Professor Barnabas Nawangwe, the vice chancellor of Makerere University, said the financial boost from TotalEnergies could help Makerere University cement its position as a revered center of excellence in human medicine within East and Central Africa.

“Going into the area of emergency medicine is important for us. As our population grows, there are new industries like oil and gas entering the Ugandan market. As these industries spring up, there shall be the need for specialized manpower that can handle emergency medical challenges,” Nawangwe said.

He commended TotalEnergies for the good working relationship with Makerere University, most especially in the areas of renewable energy research and engineering. Mariam Nampeera Mbowa, the deputy general manager for Total Energies EP Uganda, said the partnership was one of the ways of supporting the skills development of young Ugandans to provide their services to the oil and gas sector.

“Emergency medicine is critical. We are coming in to support the government of Uganda to support their efforts in equipping the school of emergency medicine at Makerere University. Critical care is very important because it is the first line of support for saving lives. Health safety is part of our core values, and emergency medicine touches the saving of lives and making sure that we can respond and support any efforts that are geared towards saving health through safety.”

She added: “Our partnership in the MOU shall also help us develop the capacity in the highly technical areas of energy efficiency and energy access.

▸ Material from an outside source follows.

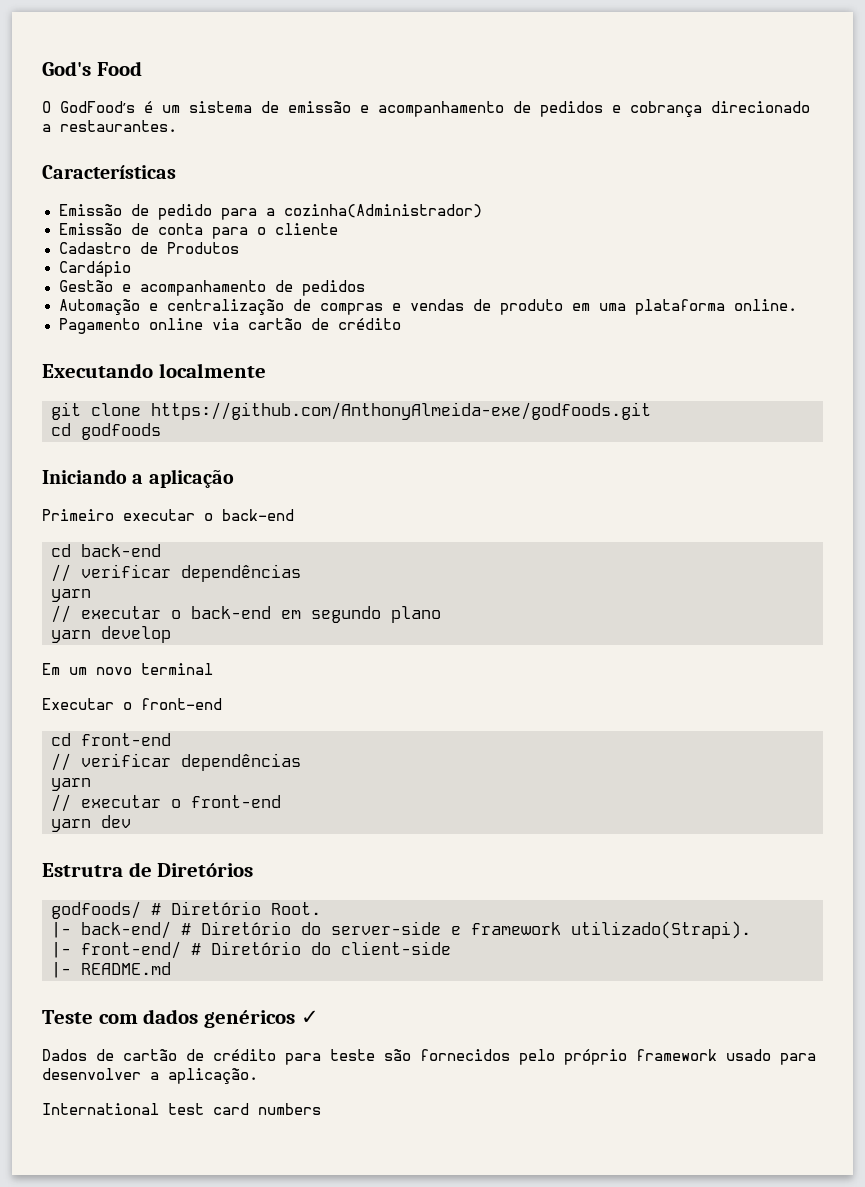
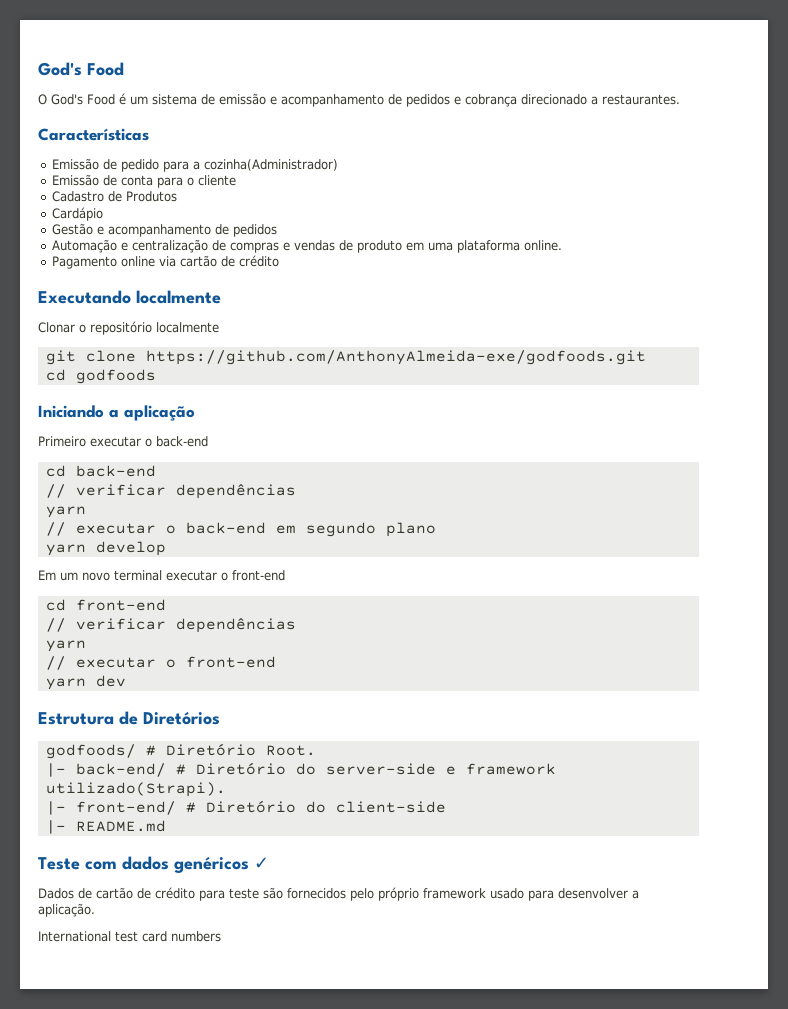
[60,101,135,113] GodFood’s -> [51,94,115,105] God's Food
(266, 370) none -> [38,321,219,335] // Clonar o repositório localmente
[42,698,114,710] // Executar -> [166,570,217,581] executar
[42,863,123,877] Estrutra -> [38,712,114,725] Estrutura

I reiterate that 94 per cent of the people who are driving the oil and gas industry today are Ugandans. It is only 16 per cent of those that are foreigners. Even for the highly specialized areas, we are making sure that Ugandans shall participate in jobs shadowing the expatriates in the sector.

“When the development phase completes, the next phase is operations. We have already identified Ugandan talent who shall drive the field operations. Our vision as TotalEnergies and the government of Uganda is to have the oil and gas industry predominantly run by Ugandans.”

A 2020 study by Makerere University Department of Disease Control and Environmental Health revealed weaknesses at every level of what should be a critical component in the health care system – one that deals with the ability to treat life-threatening conditions in a time-sensitive manner.

The study recommended that the ministry of Health speeds up the effort to provide policies and guidelines and increase investments for the creation of functional emergency medical services in Uganda.